Greenspan's films focused unashamedly on the Olympics' most triumphant moments.
"I spend my time on about the 99 percent of what's good about the Olympics and most people spend 100 percent of their time on the one percent that's negative," he said in an interview with ESPN.com almost 10 years ago.
"I've been criticized for seeing things through rose-colored glasses, but the percentages are with me."
While Greenspan acknowledged issues such as corruption and commercialism that sometimes tarnished the Olympic movement, he never lost his admiration for Olympians.
"They're two weeks of love," he said of the Games. "It's Like Never Never Land. Like Robin Hood shooting his arrow through the other guy's arrow."
Greenspan's best-known work was "The Olympiad," a 10-part series that he produced which was broadcast in more than 80 countries.
The series was the culmination of 10 years of research through more than three million feet of rare, archived film, hundreds of interviews and visits to dozens of nations.
He received lifetime achievement awards from the Directors Guild of America and the National Academy of Television Arts and Sciences, as well as a Peabody and the Olympic Order award.

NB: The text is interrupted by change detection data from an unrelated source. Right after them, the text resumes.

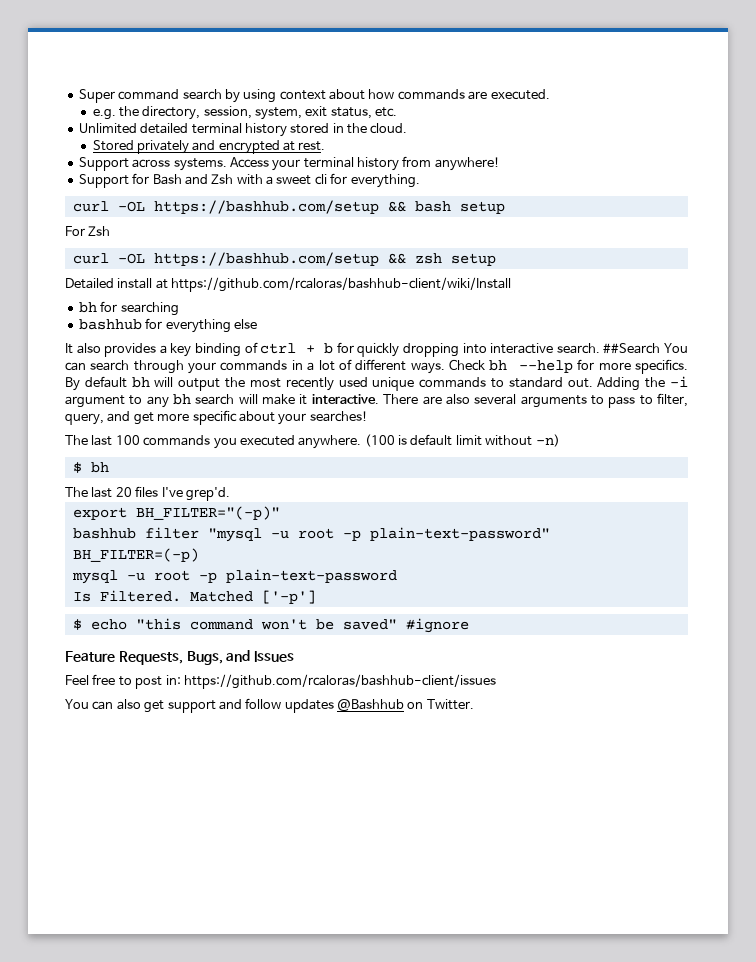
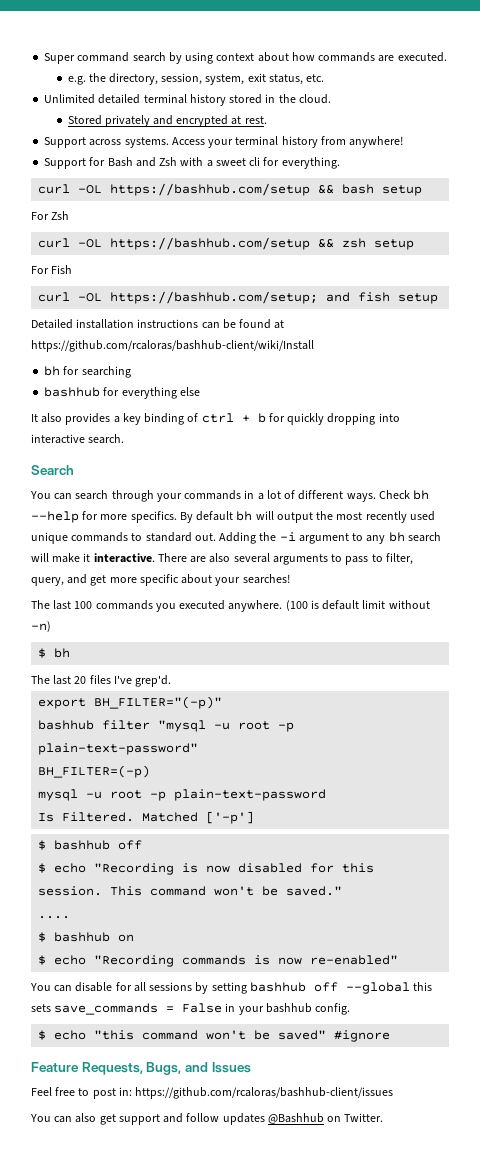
[65,278,153,289] Detailed install -> [31,265,73,274] [38,291,439,304] [31,319,272,329] For Fish // curl -OL https://bashhub.com/setup; and fish setup // Detailed installation instructions can be found
[603,343,661,354] ##Search -> [31,465,74,475] // Search //
(316, 597) none -> [38,840,143,850] [38,863,375,875] [38,886,343,896] [38,916,71,919] [38,932,135,942] [38,955,399,967] [30,982,433,994] [31,1003,351,1015] // $ bashhub off // $ echo "Recording is now disabled for this session. This command won't be saved." // .... // $ bashhub on // $ echo "Recording commands is now re-enabled" // You can disable for all sessions by setting bashhub off --global this sets save_commands = False in your bashhub config.

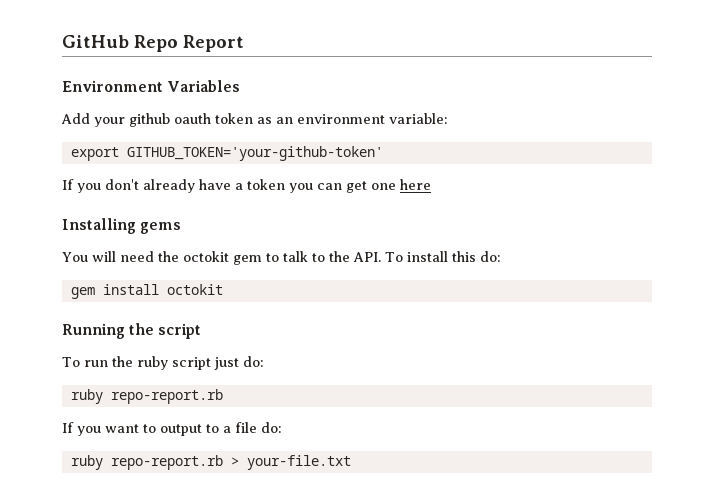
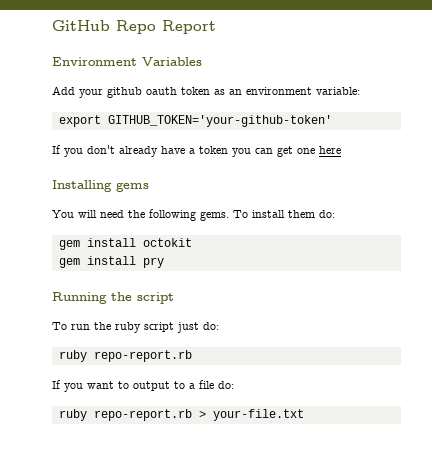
[182,251,381,265] octokit gem to talk to the API. -> [149,209,229,221] following gems.
[451,251,476,262] this -> [288,210,315,218] them
(223, 289) none -> [58,256,164,268] // gem install pry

Greenspan was a 21-year-old radio reporter when he delivered his first Olympic story, from a phone box at Wembley stadium during the 1948 London Games.
His most recent work dealt with the rough cuts of films from the Vancouver 2010 Winter Games.
At almost every Olympics in between, Greenspan could be usually be recognized with his trademark spectacles perched on his bald head.
Greenspan's career as an Olympic chronicler took off with a 1964 film about Jesse Owens returning to Berlin some 30 years after his gold-medal achievements there.
His work often included the lesser-known stories of Olympians who didn't win gold, but who overcame physical or personal obstacles just to compete.
He cited the last-place finish of Tanzanian marathoner John Stephen Ahkwari at Mexico City in 1968 as his favorite Olympic moment.
"He came in about an hour and a half after the winner. He was practically carrying his leg, it was so bloodied and bandaged," Greenspan told the ESPN.com interviewer. "I asked him, 'Why did you keep going?' He said, 'You don't understand. My country did not send me 5,000 miles to start a race, they sent me to finish it.'
"That sent chills down my spine," Greenspan said, "and I've always remembered it."